Writer Dan Builla’s Midnight Matinee feature returns. This time, Dismukes is having dinner with his boss and his boss’s wife (Goggins and Sarah Sherman) at their home. He excuses himself to use the restroom, and notices a Squatty Potty.

This leads to a surreal series of hallucinatory thoughts about what happens in the bathroom. Somehow it leads to claymation dinosaurs and talking worm-like creatures.

This is more weird than funny. A lot more weird.

The Goodbye Wave

Best Sketch: I almost don’t want to pick this because it wasn’t much of a sketch per se, but Day’s guy who ran into a spider’s web is such a bolt of hilarious energy that I can’t resist.

Worst Sketch: Deathly Diner. It goes nowhere, and does not serve up any real laughs.

Random Notes:

-Was Chloe FIneman in this week’s show?

-Arcade Fire remains delightful. Art school rock is a genre that just keeps giving.

- There was no mention of the Aimee Lou Wood tooth-gate controversy. I wonder if the writers were showing restraint or if Goggins refused to deal with that?

-I am genuinely shocked we did not get a Da Bears sketch about the Pope. JAJ mentioned it in the cold open, but in this 50th season of nostalgia, it was a real stunner that we did not get a reunion of the super fans.

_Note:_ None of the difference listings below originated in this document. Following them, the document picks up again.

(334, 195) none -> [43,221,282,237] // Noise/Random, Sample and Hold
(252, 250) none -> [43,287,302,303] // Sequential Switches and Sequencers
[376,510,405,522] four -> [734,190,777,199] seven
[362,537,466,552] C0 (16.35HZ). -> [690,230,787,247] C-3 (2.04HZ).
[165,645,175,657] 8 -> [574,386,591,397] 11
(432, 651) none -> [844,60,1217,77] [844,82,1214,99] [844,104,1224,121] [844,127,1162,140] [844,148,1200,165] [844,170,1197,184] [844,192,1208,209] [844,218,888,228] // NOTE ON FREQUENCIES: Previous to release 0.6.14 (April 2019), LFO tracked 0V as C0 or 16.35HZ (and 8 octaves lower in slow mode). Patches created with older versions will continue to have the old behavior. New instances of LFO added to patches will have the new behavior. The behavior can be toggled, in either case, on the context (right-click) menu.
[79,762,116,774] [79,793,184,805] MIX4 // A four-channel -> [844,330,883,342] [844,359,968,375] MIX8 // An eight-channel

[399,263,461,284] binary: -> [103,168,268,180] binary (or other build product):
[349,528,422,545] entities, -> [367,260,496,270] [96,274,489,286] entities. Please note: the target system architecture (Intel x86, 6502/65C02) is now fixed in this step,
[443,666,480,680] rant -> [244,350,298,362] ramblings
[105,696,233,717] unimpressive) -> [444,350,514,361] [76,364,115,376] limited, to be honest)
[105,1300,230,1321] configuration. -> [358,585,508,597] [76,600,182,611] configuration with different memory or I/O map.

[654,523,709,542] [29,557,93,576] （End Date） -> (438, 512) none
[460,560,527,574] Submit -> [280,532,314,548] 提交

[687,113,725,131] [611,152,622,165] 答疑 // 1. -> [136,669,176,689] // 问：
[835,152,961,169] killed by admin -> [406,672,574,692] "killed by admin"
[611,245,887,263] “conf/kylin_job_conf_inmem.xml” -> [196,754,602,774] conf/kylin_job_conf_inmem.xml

-The goodbye lasted a long time this week. Feels like a sketch got cut at the last minute.

This episode started strong enough, but kind of sputtered as it went along. Goggins was used well for the most part, and is clearly capable of bringing the funny.

There were just too many half-baked sketches this week.

I’d like to see Goggins return for another try. As long as he steers clear of the Deathly Diner, maybe it will be a better time.

Grade: C-


As always, we grade SNL episodes in comparison to other SNL episodes. Not TV in general.